__Aim of the exercise__: Only lines containing the word "none" are needed; pull them out of the material.

__Input records__:
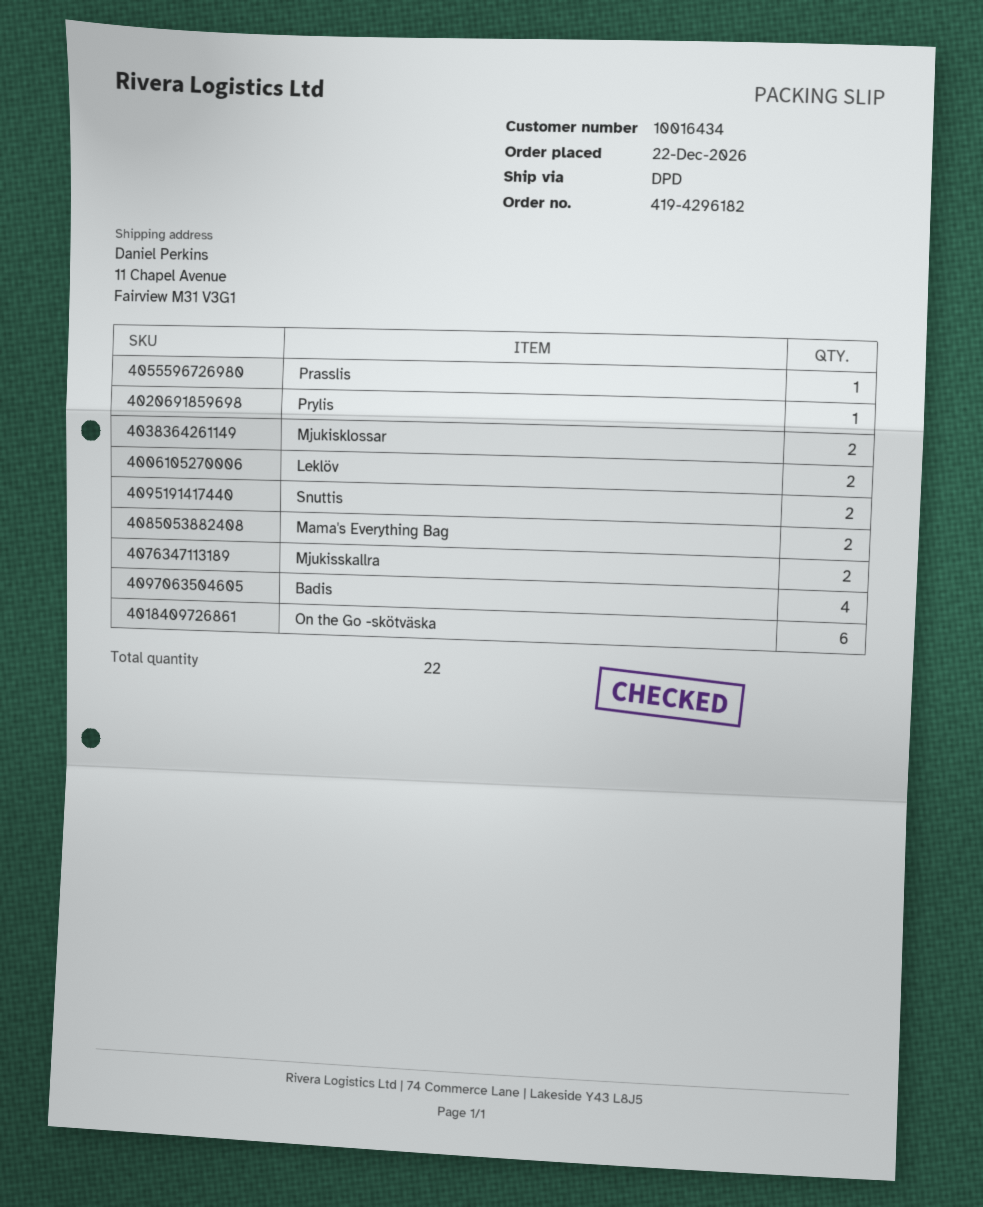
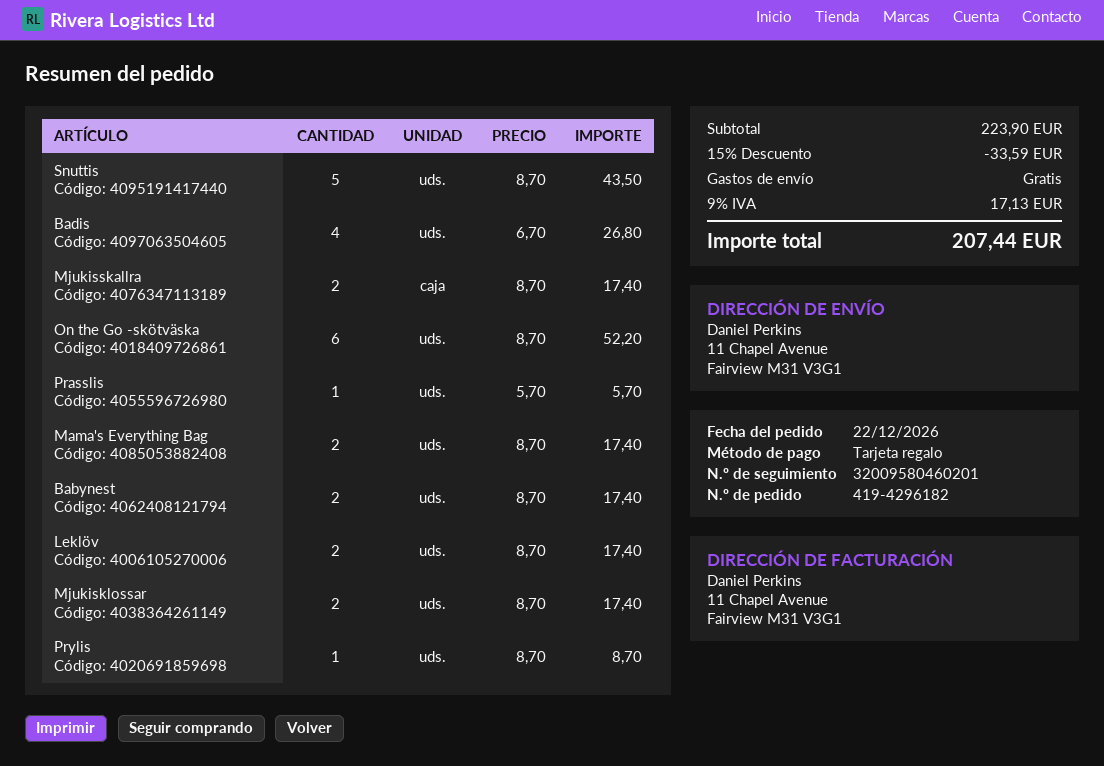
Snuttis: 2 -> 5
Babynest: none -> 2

---

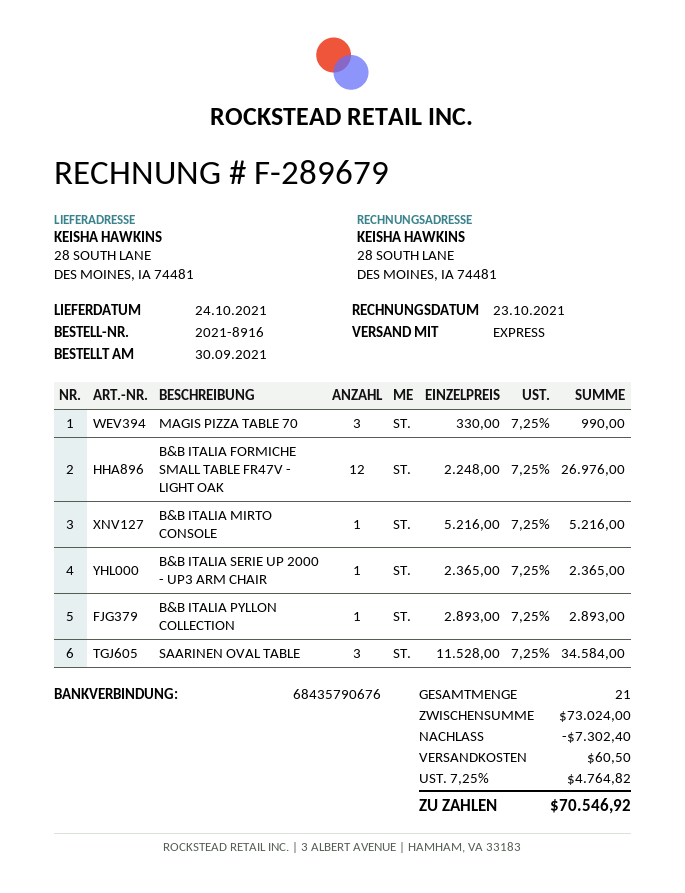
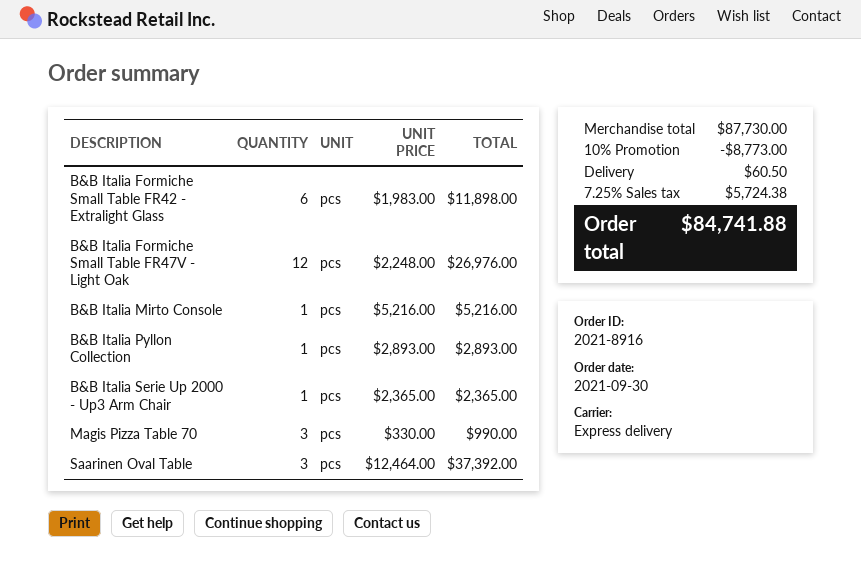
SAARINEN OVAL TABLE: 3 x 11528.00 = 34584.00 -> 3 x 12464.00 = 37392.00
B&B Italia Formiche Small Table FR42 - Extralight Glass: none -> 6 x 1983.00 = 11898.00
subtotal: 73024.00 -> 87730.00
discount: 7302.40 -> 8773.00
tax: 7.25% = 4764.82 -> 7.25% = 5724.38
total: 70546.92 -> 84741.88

__Answer section__:
Babynest: none -> 2
B&B Italia Formiche Small Table FR42 - Extralight Glass: none -> 6 x 1983.00 = 11898.00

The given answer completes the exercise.